§ AVAILABLE DATA:

__________

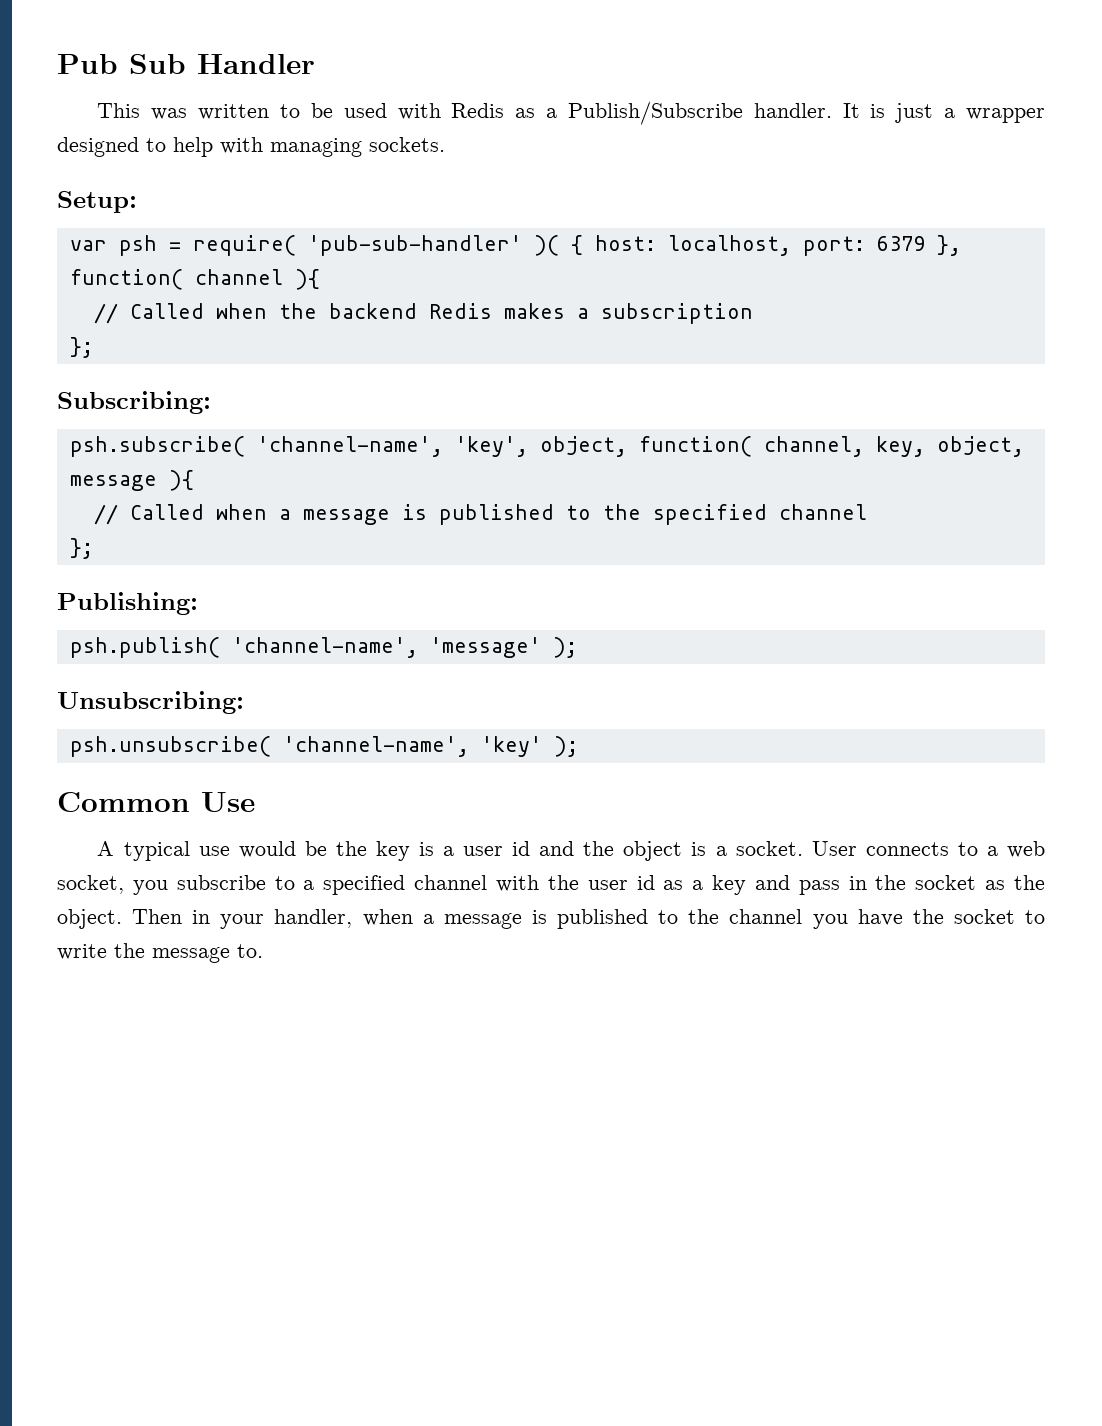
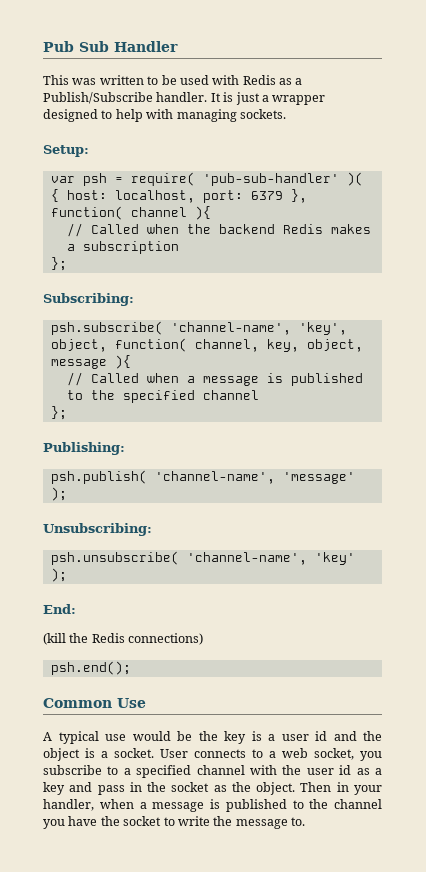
+ End:
+ (kill the Redis connections)
+ psh.end();

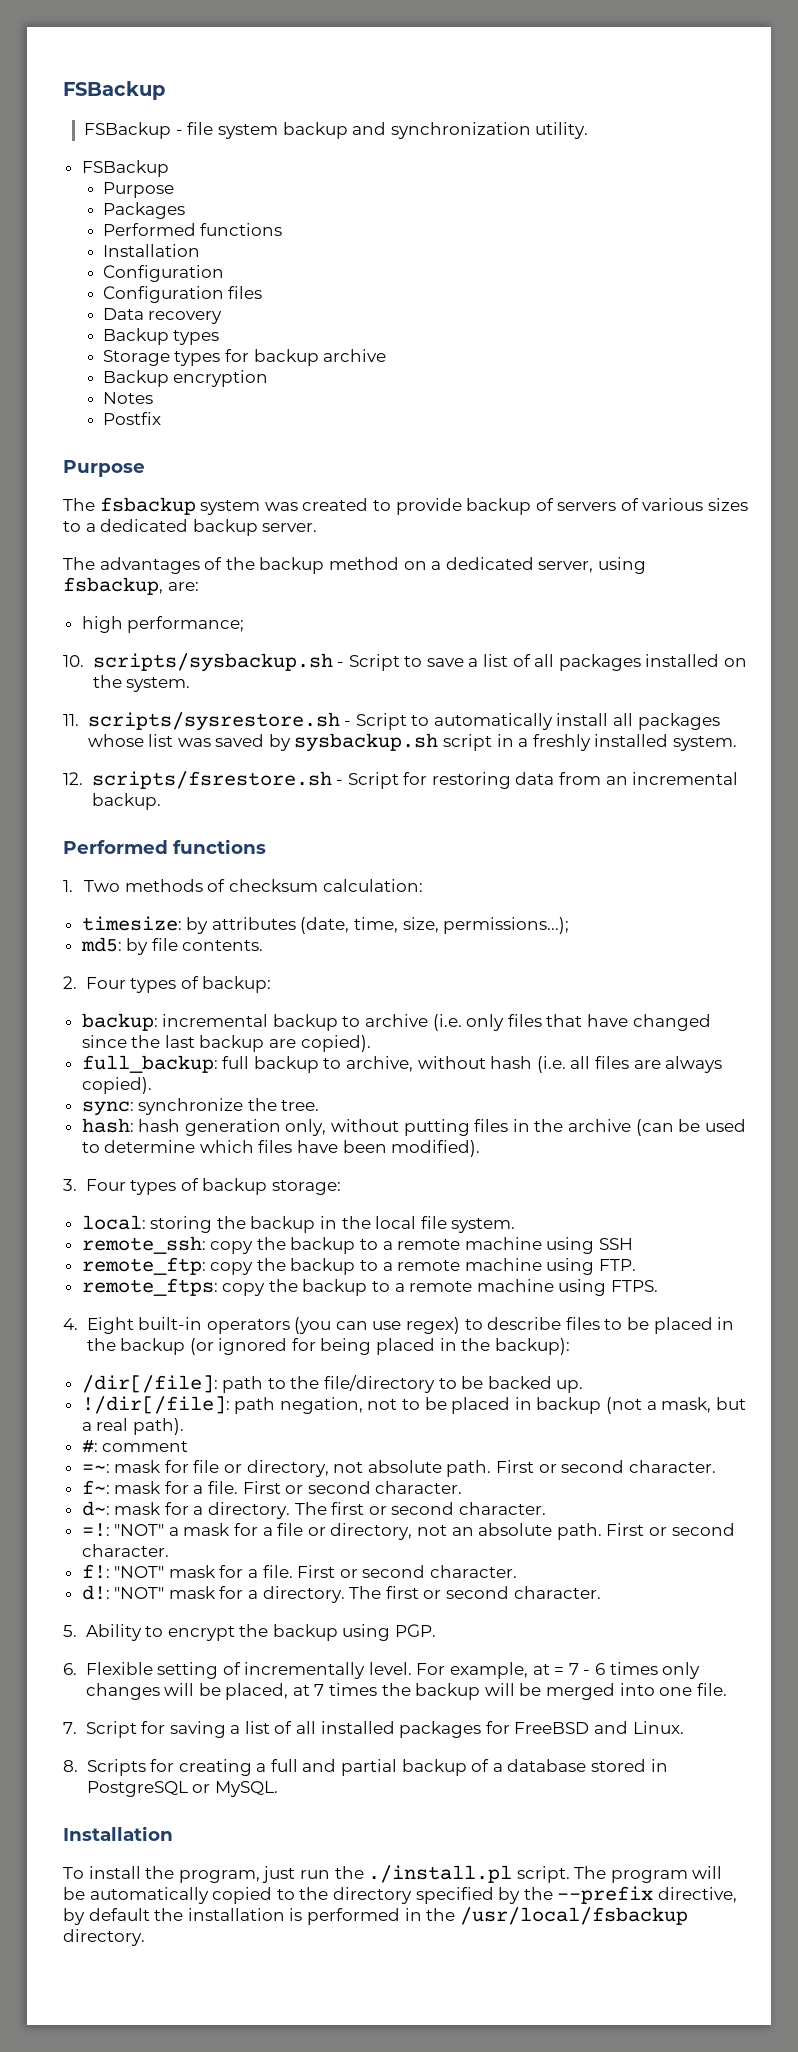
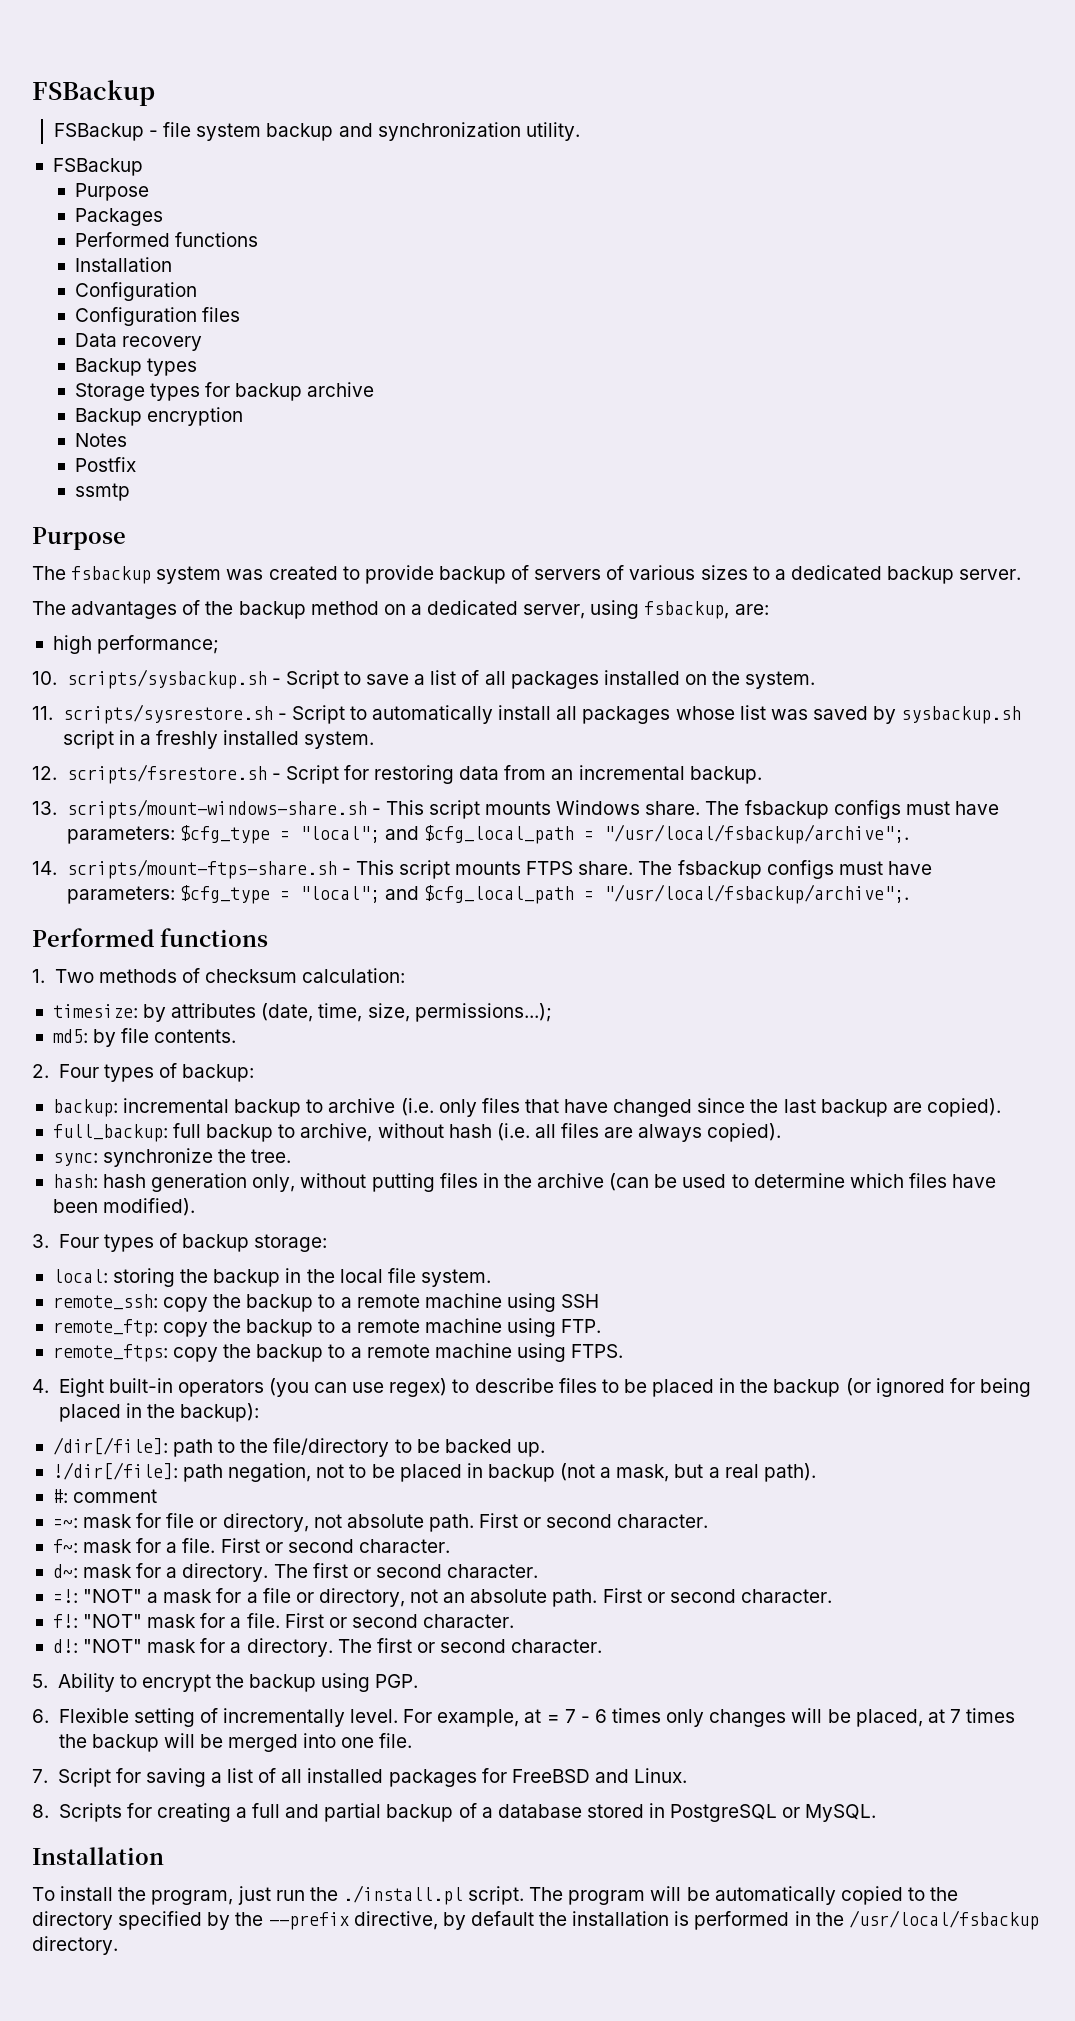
+ ssmtp
+ 13. scripts/mount-windows-share.sh - This script mounts Windows share. The fsbackup configs must have parameters: $cfg_type = "local"; and $cfg_local_path = "/usr/local/fsbackup/archive";.
+ 14. scripts/mount-ftps-share.sh - This script mounts FTPS share. The fsbackup configs must have parameters: $cfg_type = "local"; and $cfg_local_path = "/usr/local/fsbackup/archive";.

__________

§ PROBLEM REQUIREMENTS:
In the listing above, each line with the word "script" is to be copied out.

§ REPLY TO THE EXERCISE:
+ 13. scripts/mount-windows-share.sh - This script mounts Windows share. The fsbackup configs must have parameters: $cfg_type = "local"; and $cfg_local_path = "/usr/local/fsbackup/archive";.
+ 14. scripts/mount-ftps-share.sh - This script mounts FTPS share. The fsbackup configs must have parameters: $cfg_type = "local"; and $cfg_local_path = "/usr/local/fsbackup/archive";.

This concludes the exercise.